Les populations noires et le logement en France
01/11/2006
Lucien Pambou revient sur l'épineux problème du logement en France qui a spectaculairement affecté certains africains dans les derniers mois
Par Lucien Pambou
Après les incendies des mal logés du boulevard Vincent Auriol en 2005 et le squat de Cachan en 2006, la question du logement est au cœur des discriminations dont souffrent les populations noires en France.
Le logement est à la fois une question historique, économique, politique et sociale. Historique car les discriminations dont sont victimes aujourd’hui les populations noires, d’autres populations d’Europe de l’Est en ont payé le prix en habitant en France au moment de la reconstruction.
Des squats concernant des populations européennes ont brûlé en France au nom de la logique économique qui voulait que la main d’œuvre française autochtone considére ces populations comme allogènes. Ces discriminations aujourd’hui portent sur les populations noires plus visibles dans l’espace. Sur le plan économique, la question du logement est à la conjonction de deux préoccupations : celle du marché, c'est-à-dire des promoteurs privés qui doivent à tout prix rentabiliser les espaces de construction qu’ils obtiennent en édifiant des structures qui profitent plus aux classes moyennes et aisées et l’autre versant économique du logement est le fait des pouvoirs publics qui, par faute d’imagination et de ressources financières, se contentent de constater de façon implicite que la politique du logement leur échappe et qu’il ne leur reste que le discours faute de moyens et d’initiatives.
Sur les plans politique et social, le logement est le lieu de débat et de confrontation entre les associations en charge de ces questions auprès des immigrés, comme le DAL, et les pouvoirs publics. Dans ce débat, plus de moyens que de résultats. Les associations noires sont absentes alors que les populations qu’elles disent représenter sont les premières victimes. Les associations noires peuvent dénoncer l’absence de résultats et de politique gouvernementale, or force est de constater que dans ce domaine les prises de position radiophoniques des responsables d’associations ne sont que des prêches sans lendemain par manque de moyens et de stratégie. Comment remettre la question du logement, qui après l’emploi et peut-être demain l’éducation, est l’une des questions centrales concernant l’intégration des populations noires en France ? Dépassons les faux débats du type : population noire née en France ou population noire immigrée venant d’ailleurs. La question essentielle est celle concernant les populations noires résidentes et citoyennes sociales.

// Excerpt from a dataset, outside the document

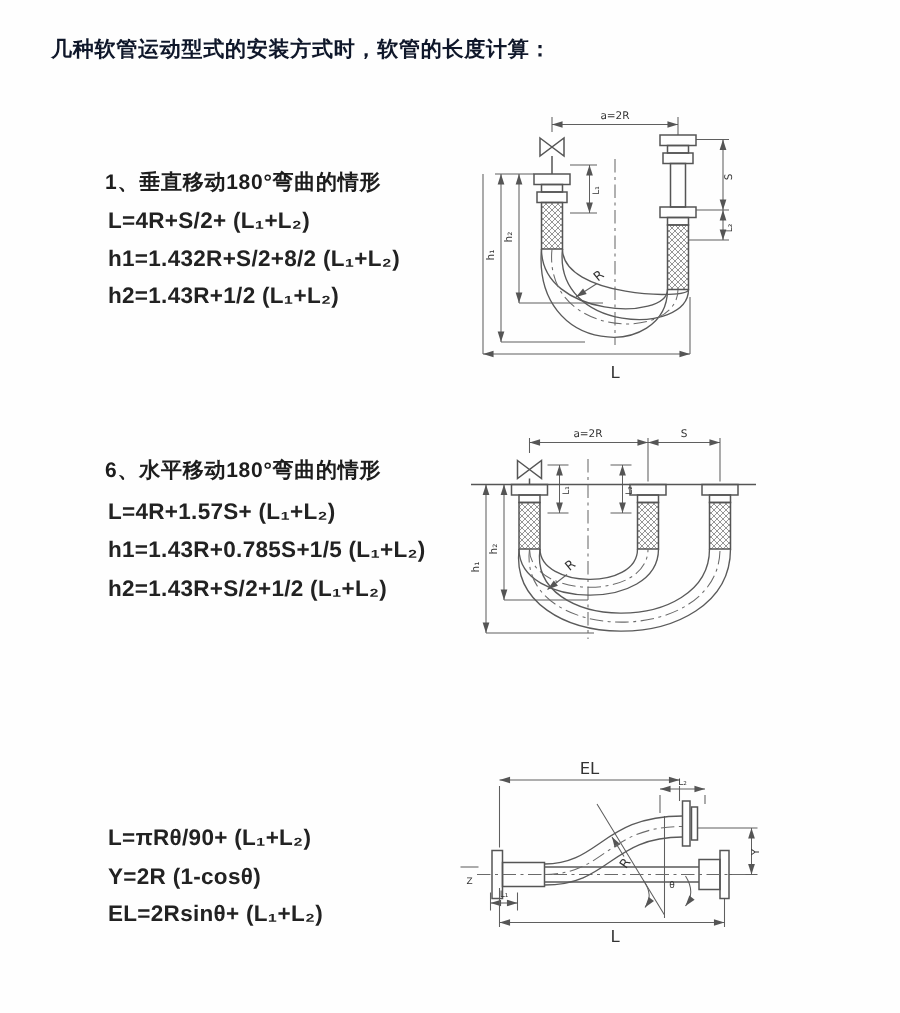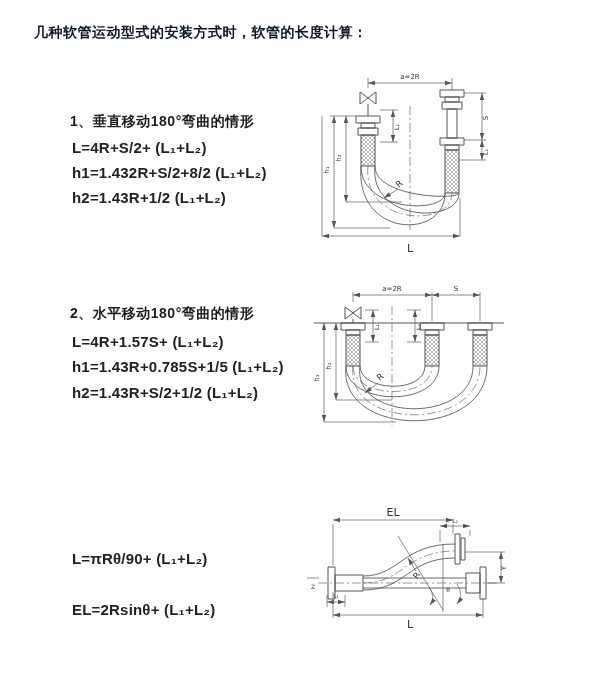"2、水平移动180°弯曲的情形" div.sec-head { text: 2 -> 6 }
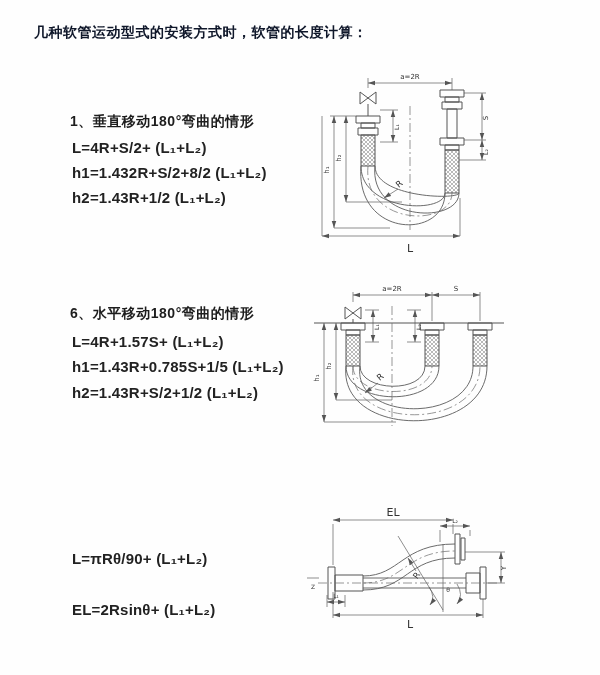"Y=2R (1-cosθ)" div.formula { html: none -> <div>Y=2R (1-cosθ)</div> }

Que faire ? Les propositions que j’ avance sont des éléments de réflexion et de débat que les associations noires représentatives se doivent d’utiliser en fonction de leurs structures, de l’état d’avancement de la question au sein de leurs membres et du désir qu’elles ont de travailler pour la dignité des populations noires. La question noire au cours des années 90 et 2000 a permis à des associations nouvelles comme le Cran (conseil représentatif des associations noires) d’exister. Le Cran va fêter son premier anniversaire au mois de novembre. C’est une fédération jeune qui, avec d’autres associations plus anciennes concernées par les questions noires, doit se saisir cette problématique du logement pour la faire exister non pas simplement dans les colloques mais surtout dans l’action. Voici quelques éléments d’appréciations et d’organisation.
Les associations noires doivent dire haut et fort que les populations noires sont une composante de la République, ce qu’elles disent déjà, elles doivent aller plus loin en demandant aux populations noires d’intégrer les éléments de responsabilité et d’organisation stratégique quant à la problématique du logement. Concrètement, le logement doit devenir une préoccupation centrale des associations noires en France. Elles doivent débattre de cette question pour s’organiser. La plupart des populations noires issues de l’Afrique de l’Ouest sont habituées à vivre en collectivité.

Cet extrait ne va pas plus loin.